#### Data to examine ####

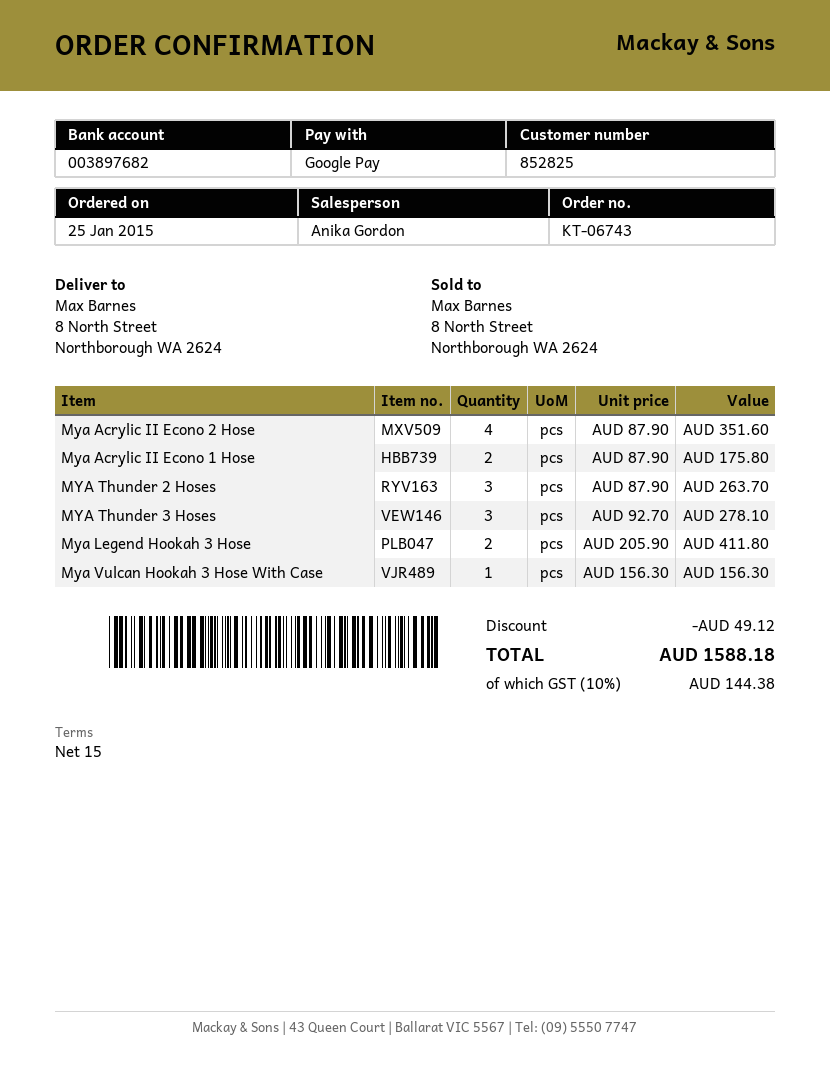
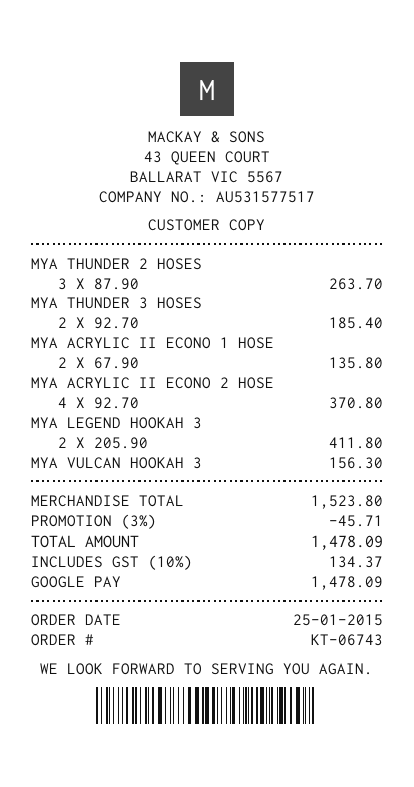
Mya Acrylic II Econo 2 Hose: 4 x 87.90 = 351.60 -> 4 x 92.70 = 370.80
Mya Acrylic II Econo 1 Hose: 2 x 87.90 = 175.80 -> 2 x 67.90 = 135.80
MYA Thunder 3 Hoses: 3 x 92.70 = 278.10 -> 2 x 92.70 = 185.40
discount: 49.12 -> 45.71
tax: 10% = 144.38 -> 10% = 134.37
total: 1588.18 -> 1478.09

####

- _Task statement_
All entries should be reproduced exactly; no picture belongs in the result.

- _Response to the task_
Mya Acrylic II Econo 2 Hose: 4 x 87.90 = 351.60 -> 4 x 92.70 = 370.80
Mya Acrylic II Econo 1 Hose: 2 x 87.90 = 175.80 -> 2 x 67.90 = 135.80
MYA Thunder 3 Hoses: 3 x 92.70 = 278.10 -> 2 x 92.70 = 185.40
discount: 49.12 -> 45.71
tax: 10% = 144.38 -> 10% = 134.37
total: 1588.18 -> 1478.09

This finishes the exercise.